Воспоминания о Л. Д. Ландау (Зельдович, Гинзбург) - страница 31

Появилась и жена Гамова — студентка МГУ, которую он привез из Москвы. Ей тоже была присвоена кличка Ро, происходившая от греческой буквы р. Потом ее стали называть Ро с ноликом (ро). Все это выглядело довольно претенциозно.

Не знаю, каким образом к Ландау пришвартовался некто Илико Чумбадзе, ставший моим другом и погибший под Сталинградом.

Не берусь утверждать, что все члены этой компании были хорошо воспитаны. Этого нельзя было сказать про Гамова и Иваненко. Руди и Аббат, наоборот, держались очень корректно, в особенности Руди. Во всяком случае они были способны слушать собеседника.

Ландау и Бронштейн работали в Физико-техническом институте, а занятия со студентами вели на физико механическом факультете Политехнического института. Гамов и Иваненко работали в Ленинградском университете.

Ландау любил шокирующие поступки. Так, например, не признавая Абрама Федоровича Иоффе, он повсюду называл его не иначе как «Жоффе». Ни во что не ставил талантливейшего теоретика-классика мировой физики Якова Ильича Френкеля, о чем говорил открыто при любых слушателях. Когда были введены пропуска для входа в институт, он прикрепил свой пропуск к заднему карману брюк и, проходя мимо охранника, поворачивался к нему спиной и задирал пиджак, заставляя дежурного нагибаться, чтобы разобрать его, Ландау, фамилию. Однажды он поспорил, что всемирно известный журнал «Zeitschrift für Physik» напечатает заведомо неправильную статью, и вместе с кем-то из своих друзей написал нечто, что нельзя было назвать иначе чем ахинеей. И радовался чрезвычайно, когда эта статья была напечатана.

Экзальтированность была его характерной чертой.

Наконец он появился в нашей аудитории на физико-механическом факультете. Первое, что он произнес, было: «Меня зовут Дау, я ненавижу, когда меня называют Львом Давидовичем». Желающим он предложил обращаться к нему на «ты».

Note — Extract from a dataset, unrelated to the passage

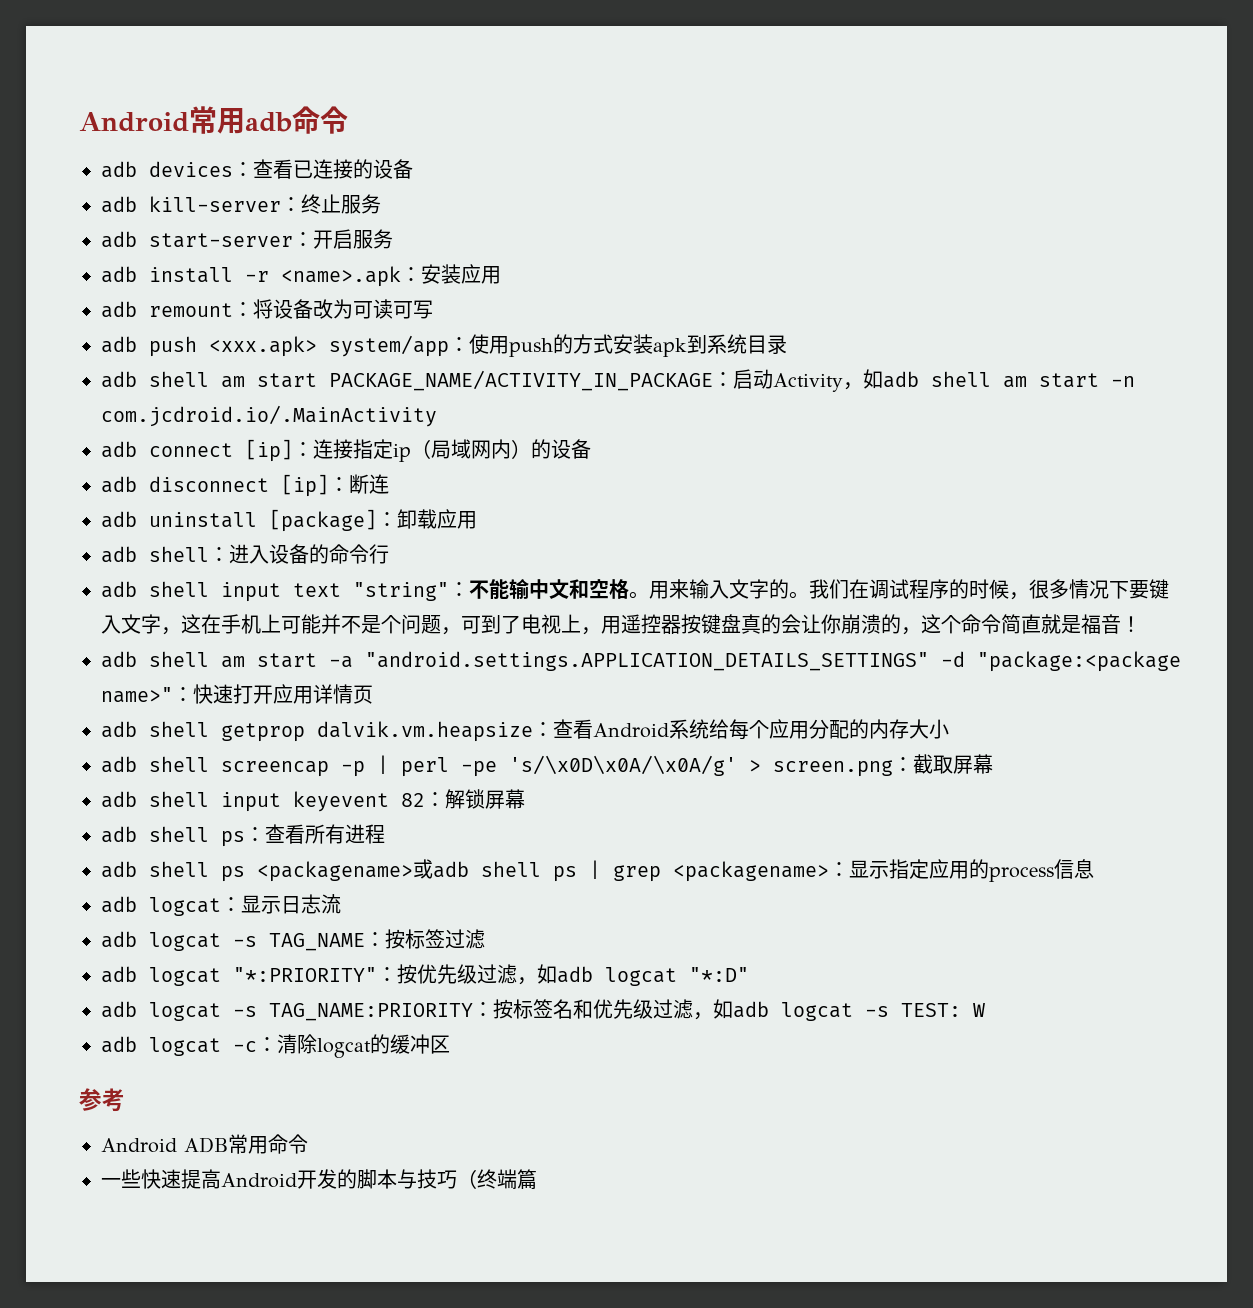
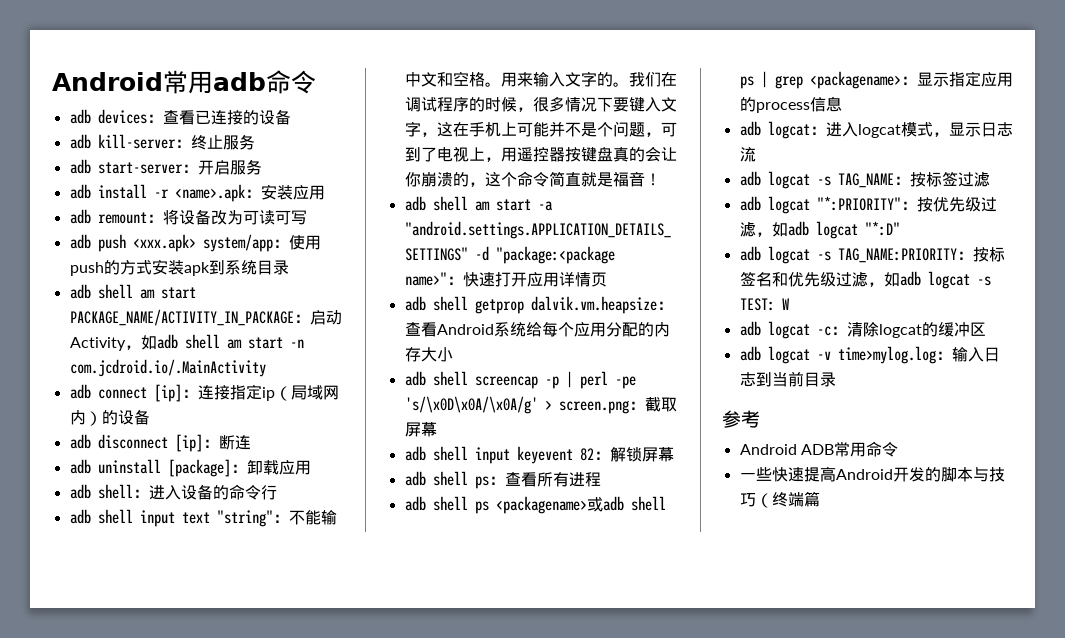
- adb logcat：显示日志流
+ adb logcat：进入logcat模式，显示日志流
+ adb logcat -v time>mylog.log：输入日志到当前目录

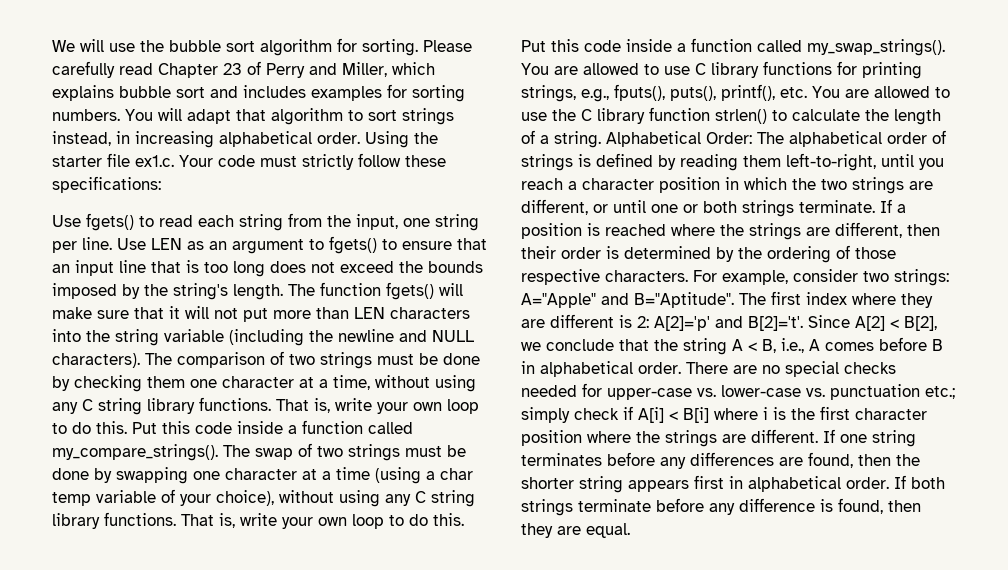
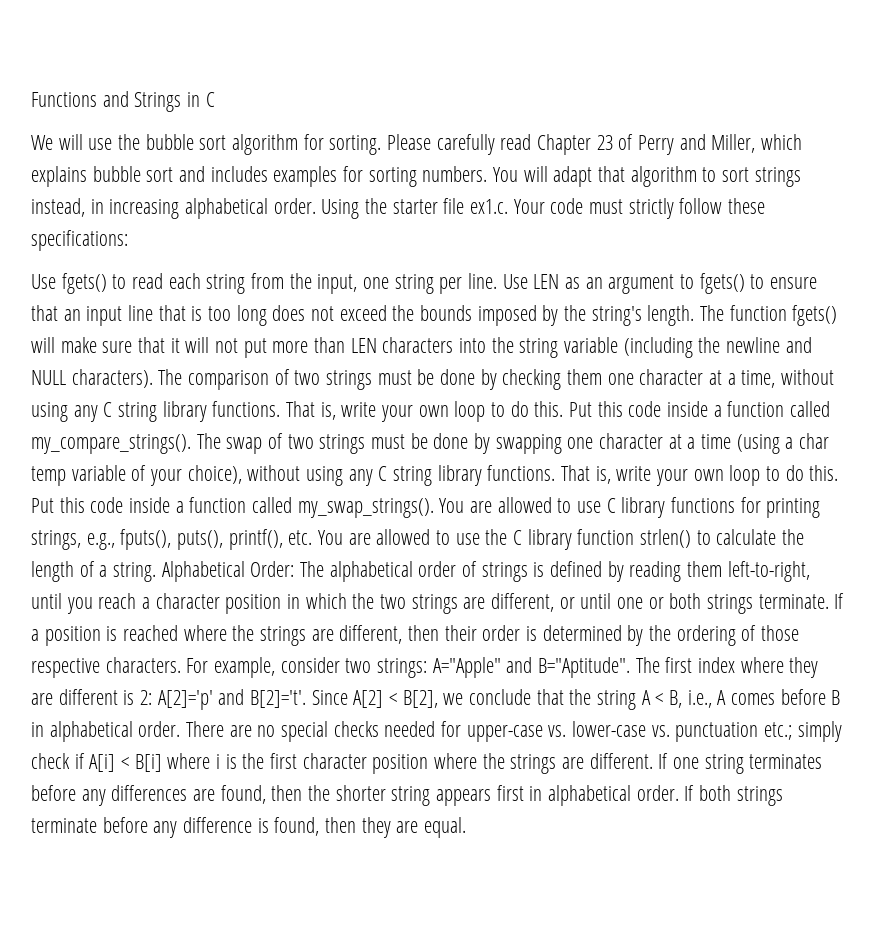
+ Functions and Strings in C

На первых занятиях голос его немножко дрожал, но потом это прошло.

То, как он рассказывал, не было похоже ни на что, слышанное нами от других преподавателей. Никакого формализма, только самые общие положения, как, например, соображения, основанные на понятии о размерности.

Слушать его электродинамику было легко, все казалось понятным. Но отвечать оказалось гораздо труднее, чем любому другому преподавателю.

Вскоре он начал приглашать нас к себе домой, в квартиру его старшей сестры, жившей у «Пяти углов», там, где Владимирский проспект переходил в Загородное шоссе.

Кроме меня, его чаще других посещали студенты моего курса Миша Корец, ставший впоследствии его близким другом, и Илья Бытенский. Кроме них, запомнился Илико Чумбадзе.